Let me set the stage for you. It’s Poland, late mid 90’s and I’m a freshman in High School. Being the total dork that I am, I befriend Misiak, our school’s IT guy who is actually a 20 something dude who is studying CS at a local university and is doing the IT stuff as a par time job. Our school is underfunded, so he is pretty much the only IT resource we get and thus he gets to be a total BOFH and he loves it. He tolerates me though, cause I have some clue in my head, and also he and my friend Swingu used to live like next door to him, their moms used to BFF’s or some shit like that. The point is that we are on friendly terms and whenever we want to use the schools computers for stuff that is less than educational he is usually down with it.
It’s probably worth mentioning that our school is also low on staff clue-full enough to actually teach the Information Technology course. Their regular guy hands in his two weeks notice the first day of the semester and after that pretty much checks out. He is running on cruise control, makes us do busy work and doesn’t really teach anything. He is gone in two weeks. The school appoints Mrs. Mustache (called so because of the impressive lady mustache she proudly sported on her upper lip) to take his place. Unfortunately she knows nothing about computers so they send her on a one week preparatory course or something like that. She returns with reams of notes, and relies on her predecessors lesson plans to see her through the day. Misiak gets called in every 5 minutes whenever she needs to like restart a computer or if a student has a technical question that was not covered by her course.

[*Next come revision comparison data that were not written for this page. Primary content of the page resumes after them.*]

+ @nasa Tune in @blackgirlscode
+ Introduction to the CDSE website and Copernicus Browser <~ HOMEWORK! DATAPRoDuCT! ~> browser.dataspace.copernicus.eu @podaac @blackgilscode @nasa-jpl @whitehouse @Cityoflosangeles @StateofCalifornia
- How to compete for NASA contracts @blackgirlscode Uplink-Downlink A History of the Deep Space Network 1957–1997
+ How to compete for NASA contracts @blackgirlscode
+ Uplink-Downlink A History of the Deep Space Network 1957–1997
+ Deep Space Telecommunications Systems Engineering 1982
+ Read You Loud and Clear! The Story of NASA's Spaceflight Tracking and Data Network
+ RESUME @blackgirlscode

It get to the point where he is actually physically siting in all of her classes, and teaching the students for her. After a while he gets frustrated, and complains to the principal that this is not what he signed up for and that the lady has no business teaching a computer class. The principal turns around and tells him that if he is so smart, he should teach the class himself. Misiak shouts back that he already is, but that he would fucking love to get paid for it. I still don’t know how they jerry-rigged it, but a little while later he ends up with a teaching position. They give him couple of Freshman classes to start with to see if he can actually do this shit. My class is one of these. Of course Swingu and me are ecstatic cause this is the best thing that could ever happen to us.

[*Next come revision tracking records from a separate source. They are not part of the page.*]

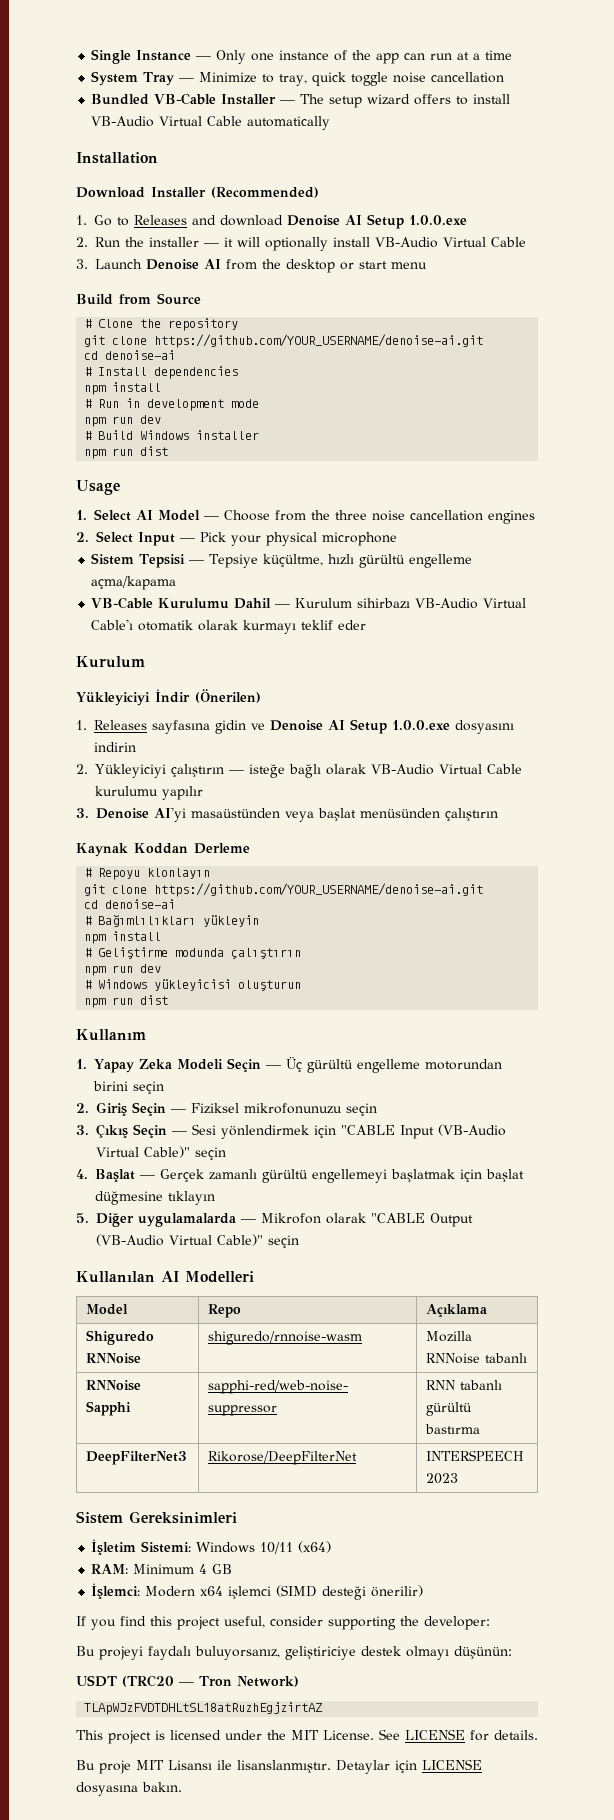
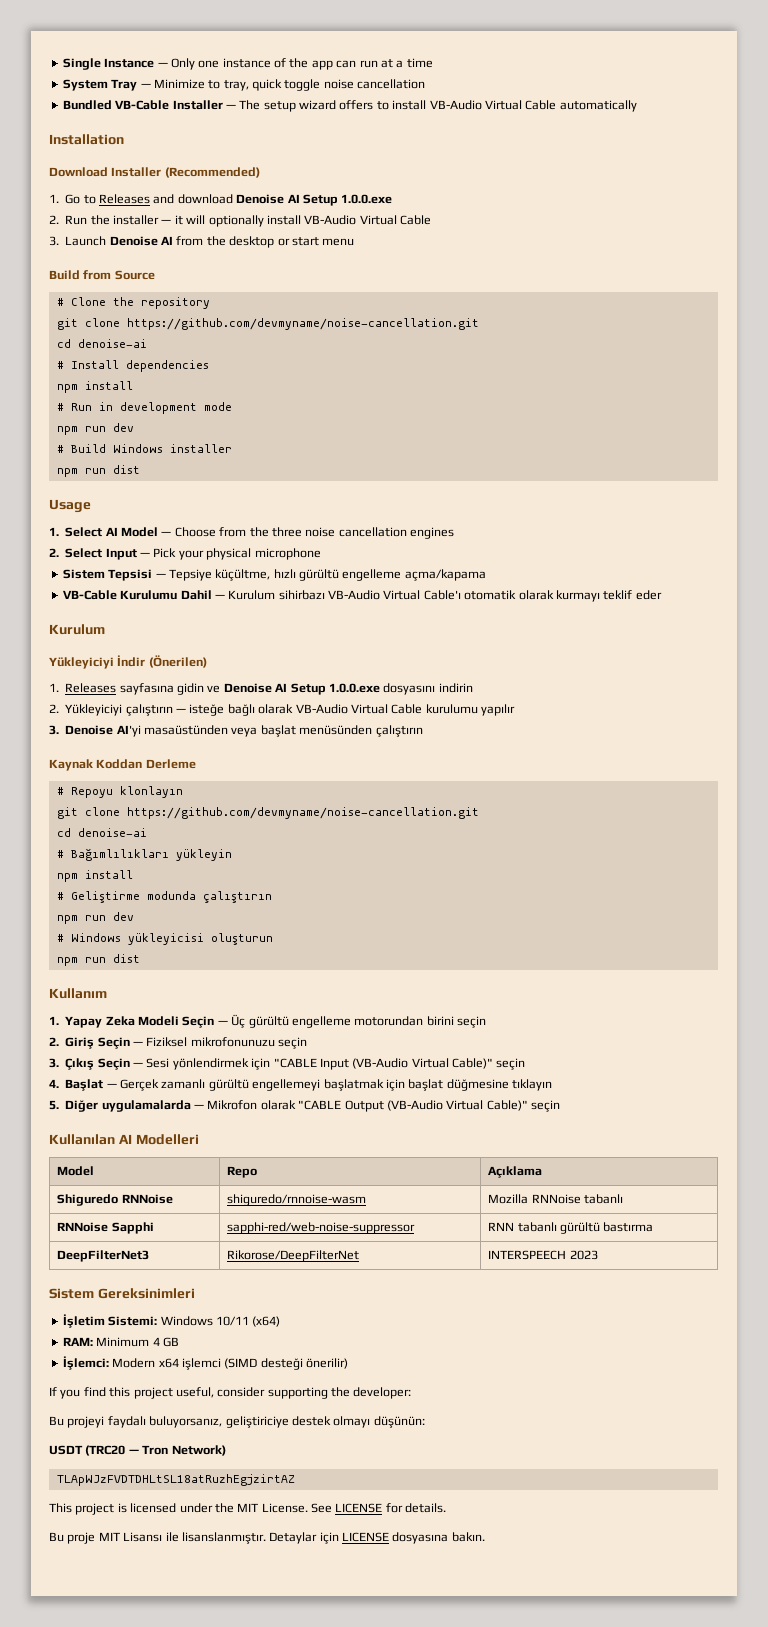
  # Clone the repository
- git clone https://github.com/YOUR_USERNAME/denoise-ai.git
+ git clone https://github.com/devmyname/noise-cancellation.git
  # Repoyu klonlayın
- git clone https://github.com/YOUR_USERNAME/denoise-ai.git
+ git clone https://github.com/devmyname/noise-cancellation.git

While the most of our friends have to suffer with Mrs. Mustache (whose only experience with computers is that one week course they made her take), we have a dude who we can totally relate to. And he knows that making us do the pointless exercises is silly (we can knock them out in 5 minutes) so he is pretty much letting us do whatever. When he is not helping other students he is teaching us basics of C++ or just sits with us shooting shit about video games and other geeky stuff. Best class ever!
One of the silly things we devised to amuse ourselves during the computer class when Misiak was to busy to impart his programming knowledge onto us was to set up a rudimentary discussion thread. The computers in the lab are networked but we don’t have Internet access (remember, this is Poland, circa 1995 and our school is grossly underfunded). So we just create a text file on the public network share called “discuss.txt” and we start adding to it. Each time you want to say something you just scroll down to the end of the file, hit enter few times, type in your bit and then affix your nickname at the end. So I sign my posts with Shaman (cause that was my nickname back in HS), Swingu signs it with Swingu, Misiak has some crazy hax0r nick that is like written entirely in 1337 cause he is a tool and etc.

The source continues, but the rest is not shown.